Traduzido de: http://perkins.org/stories/blog/adventures-of-a-solo-blind-traveler
Qual é o segredo para se viajar sem a visão? Uma bengala branca, confiança e a disposição para se requisitar assistência quando necessário. Bom humor também ajuda.
por Ashley Bernard
Em um dia típico na faculdade, eu estava atravessando a rua quando uma jovem mulher se aproximou de mim e disse que me ajudaria a caminhar até minha sala de aula. Ela viu minha bengala branca e deduziu que eu era cega. Apesar de eu não estar precisando de ajuda, eu deixei-a caminhar comigo. Enquanto conversávamos, ela me fez a pergunta mais estranha que alguém já me fez nesse tempo que viajo sozinha: “Onde você estacionou seu carro?” “Desculpe, não entendi”, eu respondi, sem acreditar. “Eu sou cega. Eu não dirijo.” -Oh!, ela disse, imperturbável. E continuou a andar.
Como sou cega, eu não posso saber como pessoas que enxergam vão reagir quando me virem viajando de maneira independente. Eu tenho a expectativa de que alguns encontros serão muito divertidos, enquanto outros, um pouco estranhos.
Eu não deixo isso me parar. Com uma boa combinação entre mobilidade, autodefesa e habilidades de raciocínio, eu sei que é possível viajar a qualquer lugar sendo cega. De andar pelo campus da Bridgewater State University a andar de trem, usar o Uber, embarcar em um avião para um voo de uma ponta a outra do país – minha falta de visão não me impede de viajar. Desde que eu tenha minha bengala branca. Nem todas as pessoas entendem isso. Uma vez, em um aeroporto, uma funcionária começou a gritar comigo: “Alguém deveria estar com você o tempo todo!”. Então ela gritou que deveria fazer uma reclamação à linha aérea por negligência. Bem, obrigada, mas isso não é necessário. E, por favor, pare de gritar.

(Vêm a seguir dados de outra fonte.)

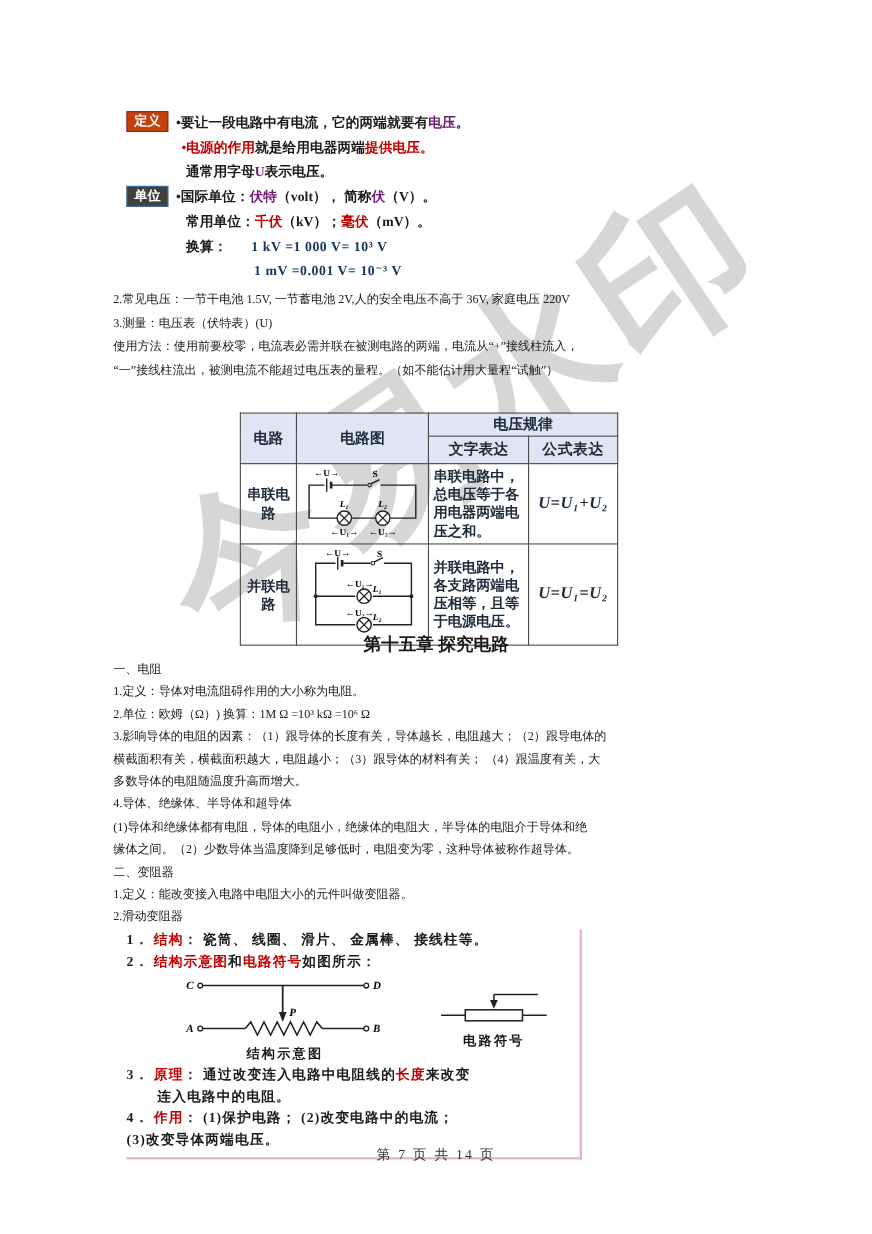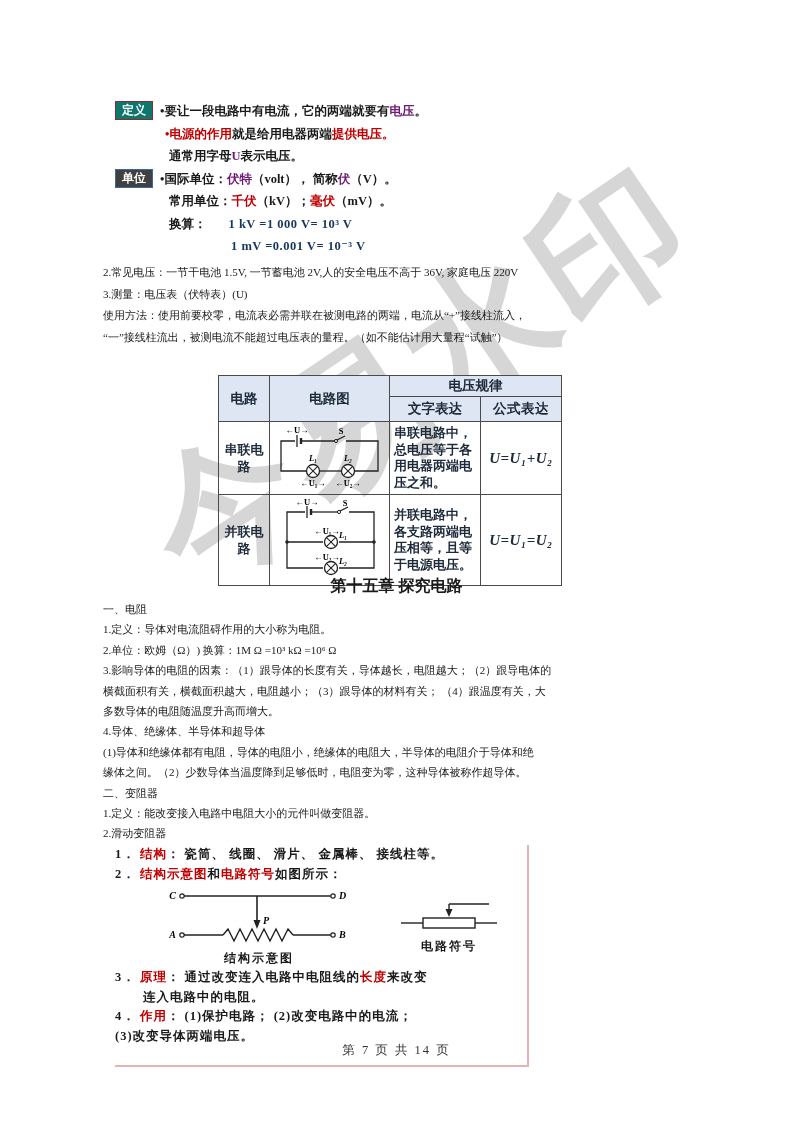--- a/index.html
+++ b/index.html
@@ -8,21 +8,21 @@
   .layer{position:absolute;z-index:2;}
   
   #watermark{position:absolute;left:110px;top:270px;width:640px;z-index:1;
     font-size:148px;font-weight:bold;color:#d6d6d6;letter-spacing:6px;white-space:nowrap;
     transform:rotate(-34deg);transform-origin:center center;user-select:none;pointer-events:none;}
   
   #slide-top{left:115px;top:100px;width:336px;font-weight:bold;font-size:12.5px;line-height:22.5px;}
   #slide-top .row{white-space:nowrap;}
   .badge{display:inline-block;width:36px;height:17px;line-height:17px;text-align:center;
     color:#fff;font-size:12px;font-weight:bold;margin-right:7px;vertical-align:1px;}
-  .badge.def{background:#0f766e;border:1px solid #8c2b2b;}
+  .badge.def{background:#c2410c;border:1px solid #8c2b2b;}
   .badge.unit{background:#404040;border:1px solid #3a689c;}
   .ind1{margin-left:50px;}
   .ind2{margin-left:54px;}
   .c-red{color:#c00000;}
   .c-blue{color:#701a75;}
   .c-navy{color:#17365d;}
   .formula-sp{margin-left:22px;letter-spacing:0.5px;text-align:right;}
   .formula-ind{margin-left:116px;letter-spacing:0.5px;}
   
   .para{left:103px;width:596px;font-size:11px;}
@@ -41,21 +41,21 @@
   .cell-diagram{width:115px;}
   .cell-text{width:82px;font-size:13px;text-align:left !important;line-height:16.5px;padding:3px 4px !important;}
   .cell-formula{width:76px;font-size:15px;font-style:italic;letter-spacing:0.5px;}
   .row-serial{height:66px;}
   .row-parallel{height:86px;}
   svg text{font-family:"Liberation Serif","DejaVu Serif",serif;}
   .svg-lbl{font-size:8.5px;font-weight:bold;font-style:italic;}
   .svg-dim{font-size:8.5px;font-weight:bold;}
   
   #slide-bottom{left:115px;top:845px;width:412px;font-weight:bold;font-size:12.5px;line-height:19.5px;
-    border-right:2px solid #e7b2b2;border-bottom:2px solid #e7b2b2;padding-bottom:19px;letter-spacing:1px;}
+    border-right:2px solid #e7b2b2;border-bottom:2px solid #e7b2b2;padding-bottom:6px;letter-spacing:1px;}
   #slide-bottom .row{white-space:nowrap;}
   #slide-bottom .ind{margin-left:28px;}
   .diagram-row{display:flex;align-items:flex-start;margin:2px 0 0 40px;}
   .diagram-col{text-align:center;}
   .diagram-caption{font-size:12px;font-weight:bold;letter-spacing:2px;margin-top:-2px;}
   .sym-col{margin-left:34px;margin-top:12px;}
   
   #footer{left:0;top:1042px;width:793px;text-align:center;font-size:12.5px;color:#333;letter-spacing:2px;}
 </style>
 </head>

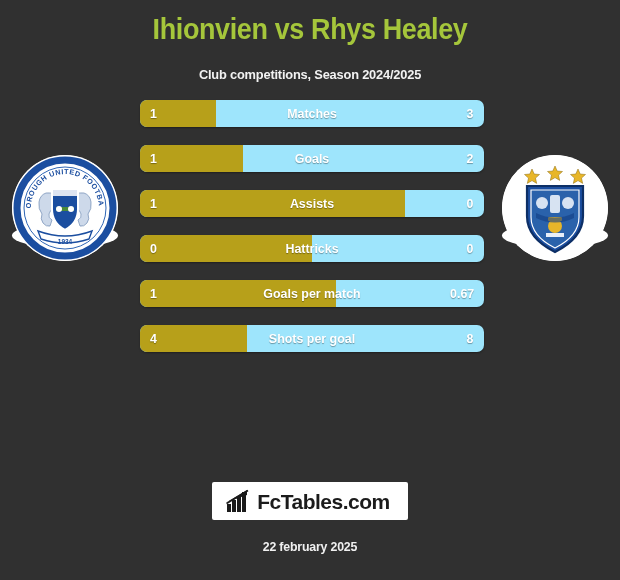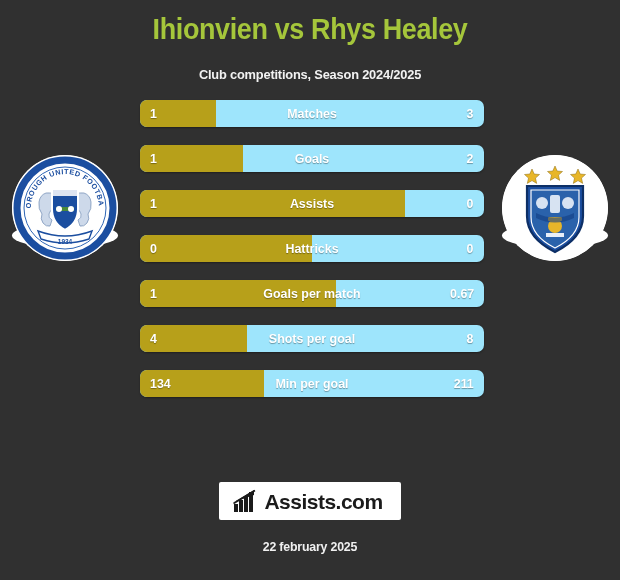--- a/index.html
+++ b/index.html
@@ -252,38 +252,32 @@
       <div class="bar-fill" style="width: 57%; background: rgb(183, 160, 26);"></div>
       <span class="bar-left-val">1</span>
       <span class="bar-label">Goals per match</span>
       <span class="bar-right-val">0.67</span>
     </div>
     <div class="bar-row" style="background: rgb(158, 229, 252);">
       <div class="bar-fill" style="width: 31%; background: rgb(183, 160, 26);"></div>
       <span class="bar-left-val">4</span>
       <span class="bar-label">Shots per goal</span>
       <span class="bar-right-val">8</span>
-    </div>
-    <div class="bar-row" style="background: rgb(158, 229, 252);">
-      <div class="bar-fill" style="width: 36%; background: rgb(183, 160, 26);"></div>
-      <span class="bar-left-val">134</span>
-      <span class="bar-label">Min per goal</span>
-      <span class="bar-right-val">211</span>
     </div>
   </div>
 </div>
 
 <div class="footer">
   <div class="logo-box">
     <div class="logo-inner">
       <svg width="26" height="24" viewBox="0 0 26 24">
         <rect x="1" y="15" width="4" height="8" fill="#1b1b1b"></rect>
         <rect x="6" y="11" width="4" height="12" fill="#1b1b1b"></rect>
         <rect x="11" y="7" width="4" height="16" fill="#1b1b1b"></rect>
         <rect x="16" y="3" width="4" height="20" fill="#1b1b1b"></rect>
         <path d="M1 13 L21 1 L21 6 Z" fill="#1b1b1b"></path>
         <path d="M0.5 14.5 L22 1.5" stroke="#1b1b1b" stroke-width="1.6" fill="none"></path>
       </svg>
-      <span class="logo-text">Assists.com</span>
+      <span class="logo-text">FcTables.com</span>
     </div>
   </div>
   <div class="date">22 february 2025</div>
 </div>
 
 </body></html>

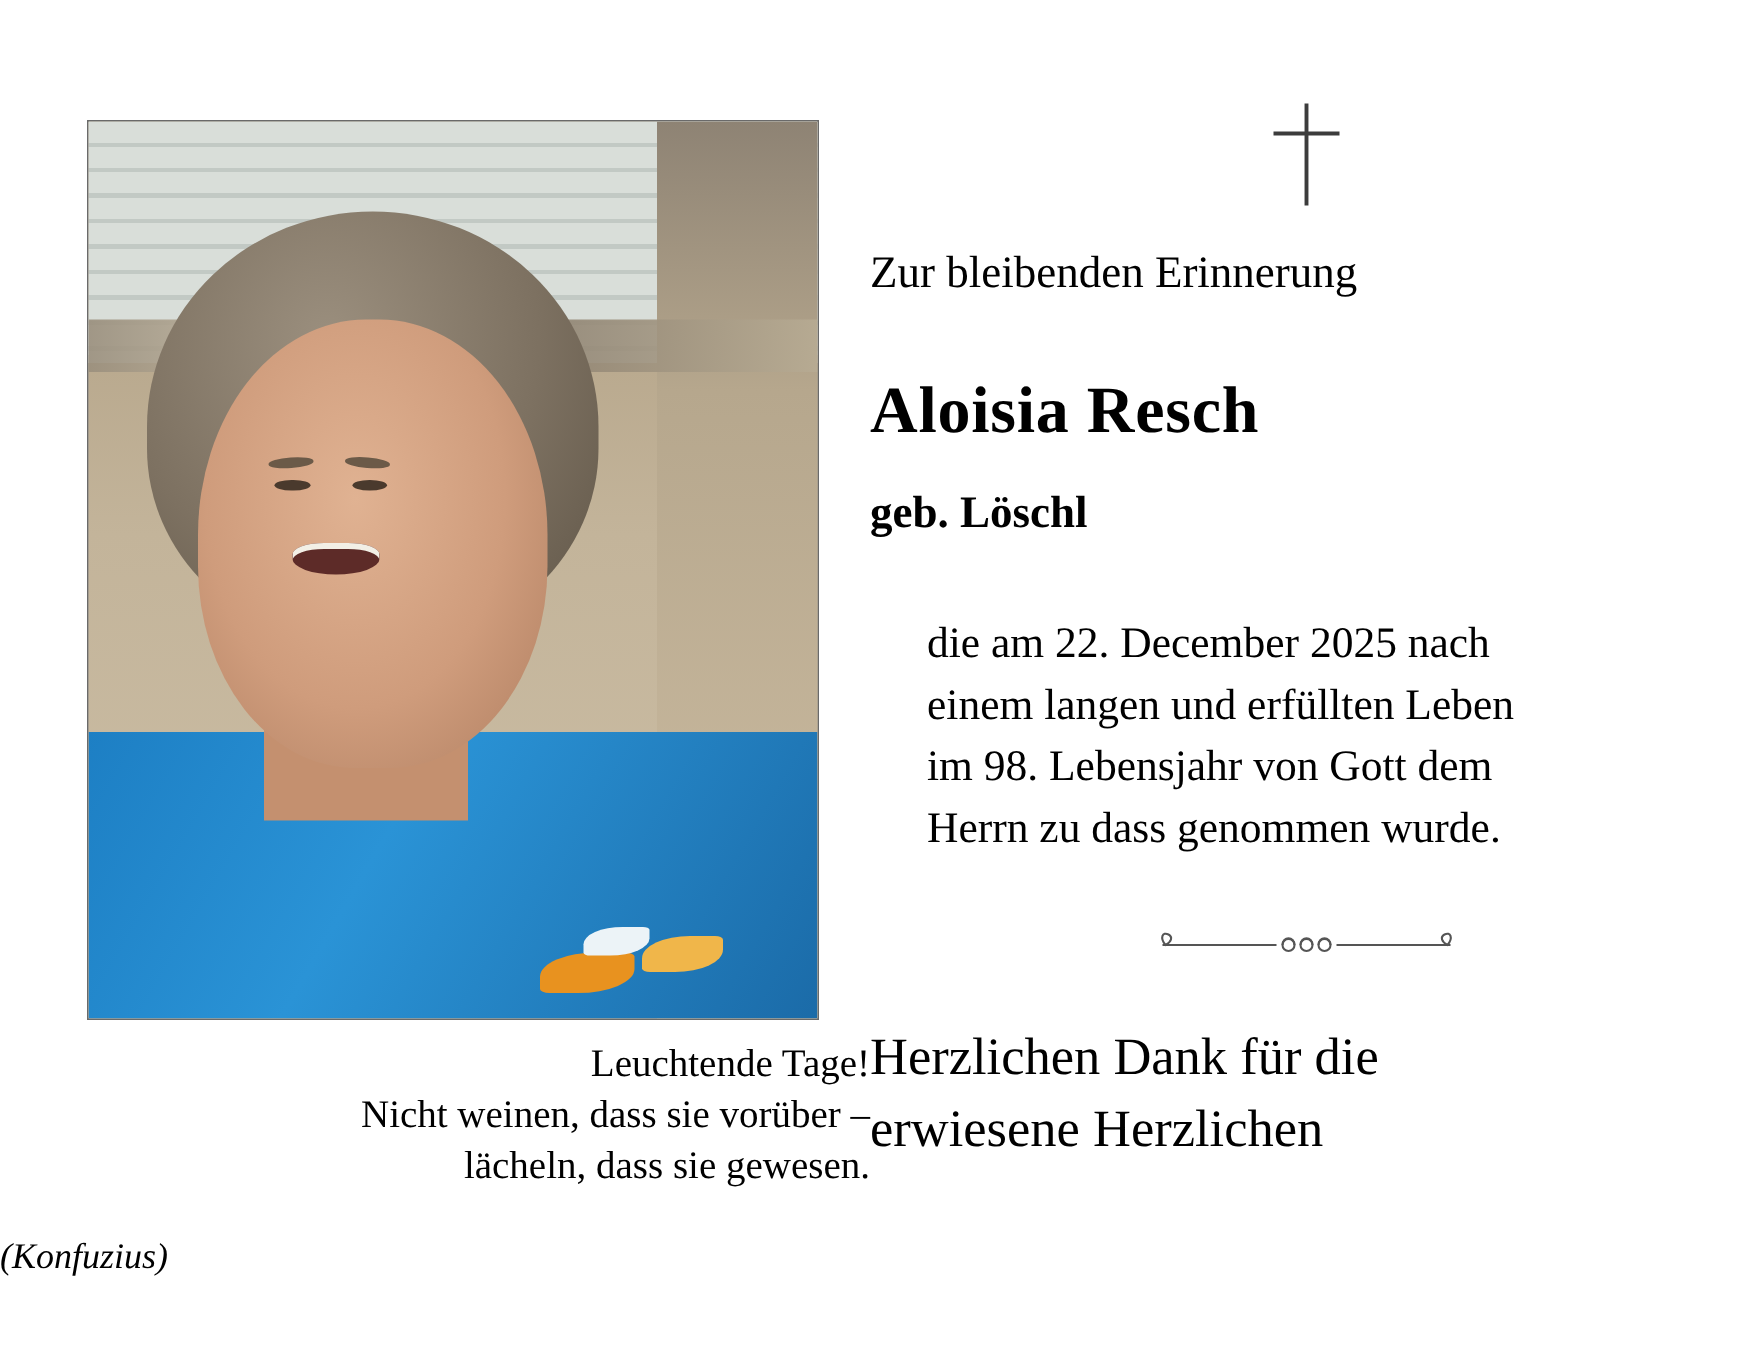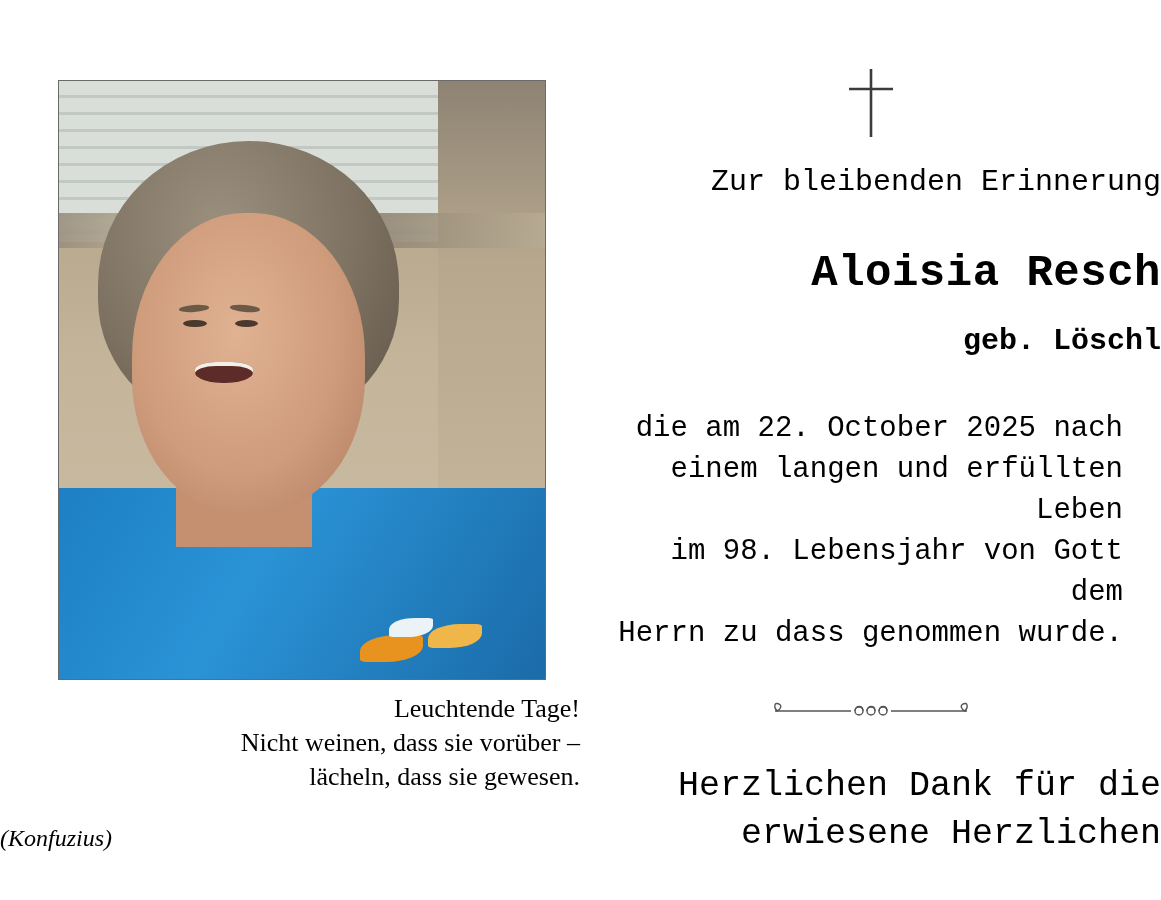--- a/index.html
+++ b/index.html
@@ -137,22 +137,21 @@
     width: 580px;
     text-align: left;
     font-size: 24px;
     font-style: italic;
   }
 
   
   .right-col {
     width: 581px;
     position: relative;
-    text-align: right;
-    font-family: Liberation Mono, monospace;
+    text-align: left;
   }
   .cross {
     margin: 66px auto 0;
     width: 60px;
     height: 74px;
   }
   .memorial-intro {
     margin-top: 22px;
     font-size: 30px;
     line-height: 40px;
@@ -235,21 +234,21 @@
     </div>
 
     <div class="memorial-intro">
       <div>Zur bleibenden Erinnerung</div>
     </div>
 
     <div class="name">Aloisia Resch</div>
     <div class="maiden">geb. Löschl</div>
 
     <div class="passage">
-      <div>die am 22. October 2025 nach</div>
+      <div>die am 22. December 2025 nach</div>
       <div>einem langen und erfüllten Leben</div>
       <div>im 98. Lebensjahr von Gott dem</div>
       <div>Herrn zu dass genommen wurde.</div>
     </div>
 
     <div class="divider">
       <svg viewBox="0 0 200 22" width="200" height="22" aria-hidden="true">
         <g fill="none" stroke="#555555" stroke-width="1.4">
           <path d="M4 11 h76"></path>
           <path d="M120 11 h76"></path>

A verdade é que não vai ter alguém comigo o tempo todo, e eu nem preciso que isso aconteça. Se eu precisar de ajuda, eu vou pedir ajuda. Por exemplo: eu normalmente pedirei ajuda ao tentar encontrar o local de retirada de bagagem; ou para embarcar no trem correto ou ainda localizar uma sala de conferências específica dentro de um hotel.
Às vezes a tecnologia é toda a assistência da qual eu preciso. Existe um aplicativo de celular que eu uso no shopping que me diz a qual distância está a loja que estou procurando. Ano passado eu estava com minha melhor amiga, que também é cega, e nós íamos de loja em loja com a ajuda deste aplicativo em uma fantástica maratona de compras nas férias de primavera. Só precisamos pedir assistência nas grandes lojas de departamentos, já que nestas às vezes era difícil achar a sessão que procurávamos.
Pedir ajuda pode não parecer independência, mas é. Mesmo quando peço por orientações de caminho, ou por um guia, eu preciso estar atenta ao meu entorno e ser bem específica com o que digo. Pessoas bem intencionadas já me “desviaram” algumas vezes, e quando isso acontece, é essencial saber lidar com a situação. Eu já fui acidentalmente deixada em endereço errado, fui guiada a uma grande travessia de pedestres na direção contrária, e recebi direcionamentos sem sentido, tipo “Vá à direita e então vá para lá”.
Estas coisas acontecem, e quando é o caso, eu simplesmente tenho que respirar fundo e usar meus sentidos, ferramentas e habilidades para voltar para meu caminho. Viajar sozinha sendo cega não significa somente situações complicadas. Quando eu conheci minha amiga Kari, eu estava tentando passar pelo grande hotel St. Louis e chegar ao camarim onde eu iria fazer uma performance em um show de talentos. E como a Kari estava indo para lá também, ela perguntou se eu queria ir caminhando com ela. Nós começamos uma conversa e somos amigas até hoje.
Em outra ocasião, no calor do momento eu decidi convidar um amigo para um café. Nós fizemos isso com sucesso, graças ao maravilhoso motorista de Uber – e à fantástica acessibilidade do meu telefone que lê o aplicativo em voz alta, me permitindo acessar nosso transporte.
Para mim, viajar sozinha é uma aventura, com novas histórias para contar ao final de cada viagem. Pode nem sempre ser fácil, mas é sempre emocionante e gratificante.
O mais distante que minhas viagens sozinha me levaram até hoje é a Califórnia, e eu espero que um dia minhas viagens me levem a países estrangeiros. Eu sei que isso trará novos desafios, e neste caso eu vou enfrentá-los conforme acontecerem, com atitude positiva e determinação.
Ashley Bernard é formanda de 2012 da Perkins School for the Blind. Ela acabou de completar um estágio no departamento de comunicação da Perkins.